Impiccamento, soffocamento. Corda rudimentale, lenzuolo, lacci, bomboletta del gas. Così si muore in carcere. Ma anche a causa di un sistema sanitario allo sfascio e per l’assenza di un adeguato numero di strutture sul territorio in grado di accogliere coloro che in carcere non dovrebbero starci. È necessaria, infatti, una riflessione su quelli che vengono definiti “decessi per cause naturali”. Tra loro troviamo persone con patologie che il carcere ha acutizzato, come nel caso di Patricia Nike, la donna deceduta al Pagliarelli di cui ci siamo occupati recentemente. Dal report del Garante nazionale scopriamo che a dicembre 2025 Patricia avrebbe finito di scontare la condanna: com’è possibile allora che non abbia potuto essere curata fuori dal carcere nonostante le mancassero pochi mesi per tornare libera? Ma non si tratta dell’unico caso. Delle 35 persone decedute per cause naturali, 7 avevano un fine pena entro il 2025 mentre 6 sarebbero uscite entro il 2026 e altre 3 entro il 2027. Perché non hanno potuto accedere a misure alternative? E cosa ci sarebbe di “naturale” nel decesso, avvenuto a gennaio a Rebibbia, di una persona affetta da HIV che avrebbe terminato di scontare la pena a giugno?
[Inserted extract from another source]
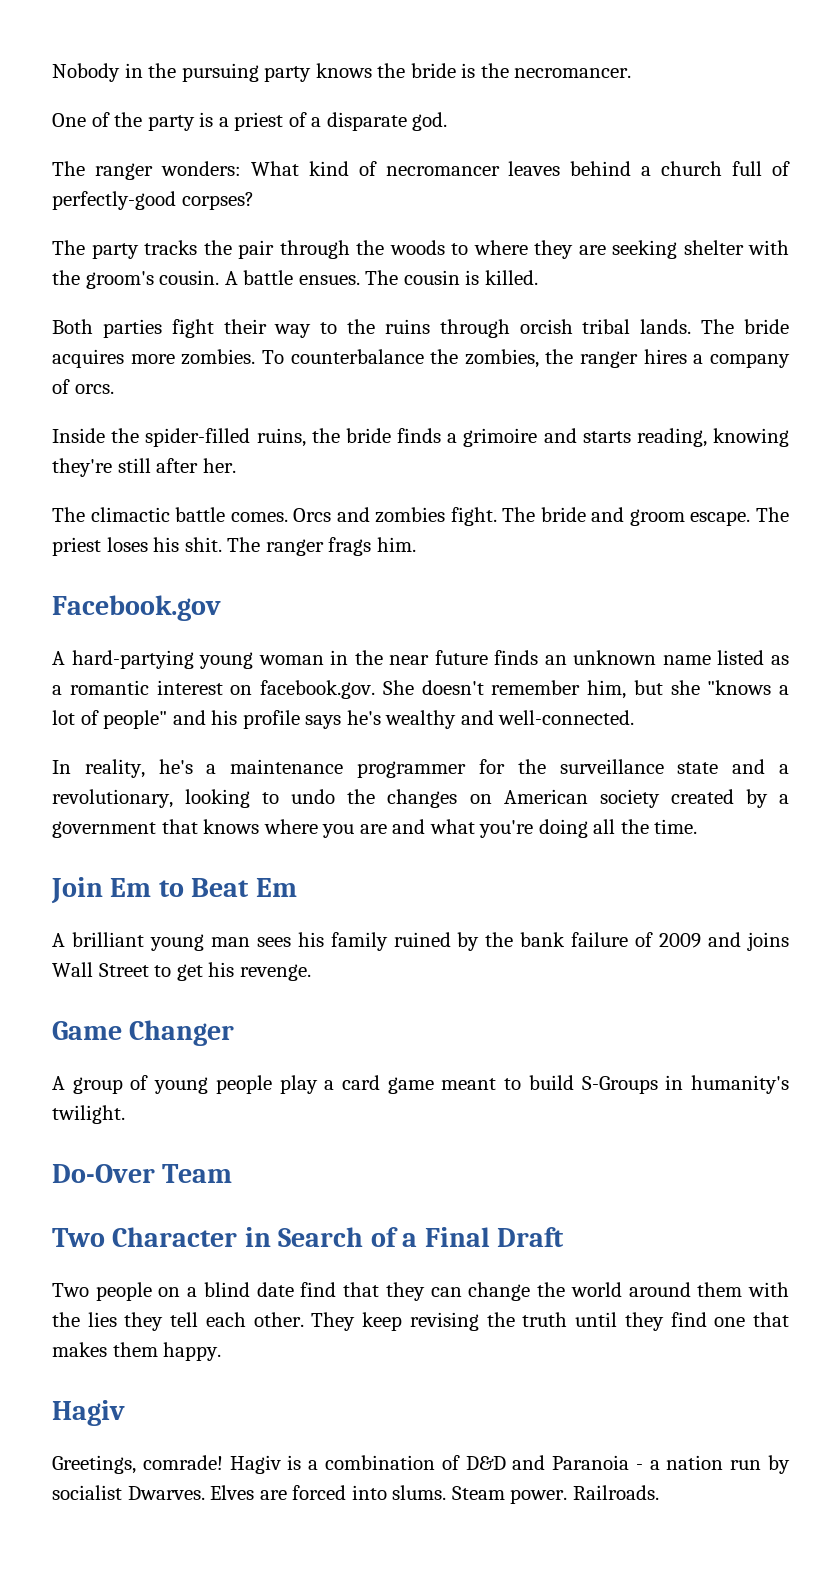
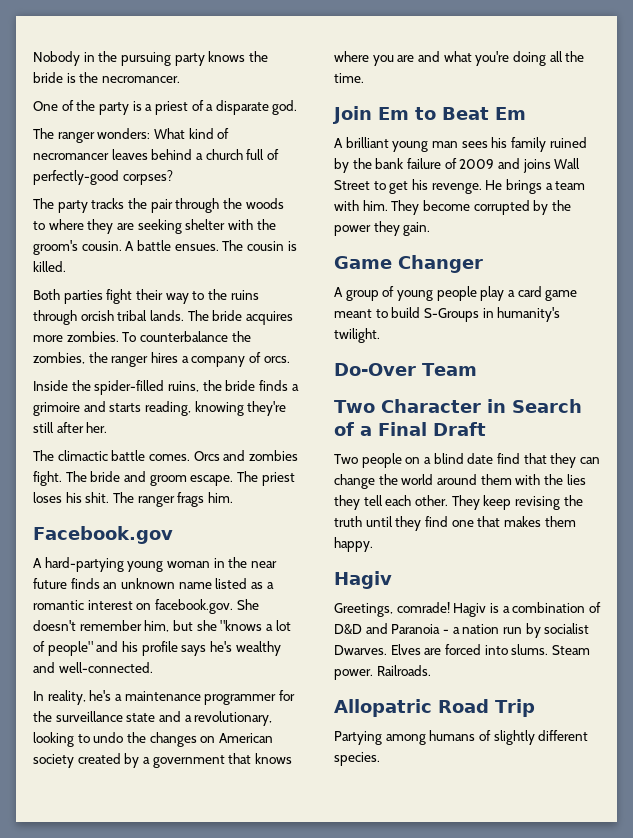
+ He brings a team with him. They become corrupted by the power they gain.
+ Allopatric Road Trip
+ Partying among humans of slightly different species.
Il carcere è da rivoltare. “Di fronte alle inerzie annose e dolose di governi e parlamento nell’emanare le necessarie misure deflattive, come amnistie e indulti, forse dovremmo chiedere al Presidente della Repubblica di esercitare in maniera ampia e dispiegata il potere di grazia”, ha affermato Franco Corleone nel suo intervento al convegno per i 50 anni dell’ordinamento penitenziario. E ancora: “Nel governo c’è chi immagina i corpi speciali per fare prove di guerra civile in carcere, noi dobbiamo rispondere con i corpi di pace, nel nome dello stato di diritto. Dobbiamo, insomma, inventarci delle cose scandalose, nel senso etimologico di turbare le coscienze attraverso l’azione”. Un invito ad agire, rivolto soprattutto al mondo dell’associazionismo occupato quotidianamente in decine di incontri, seminari e convegni sul carcere. “Mi pare stravagante dare un’impressione di normalità di fronte alla strage quotidiana di vite e di diritti, alle urgenze e priorità che dovrebbe porci. Abbiamo una situazione terribile, ma fatichiamo a pensare azioni di opposizione e di resistenza all’altezza della sfida” conclude Corleone. E noi di Voci di dentro non possiamo che essere d’accordo.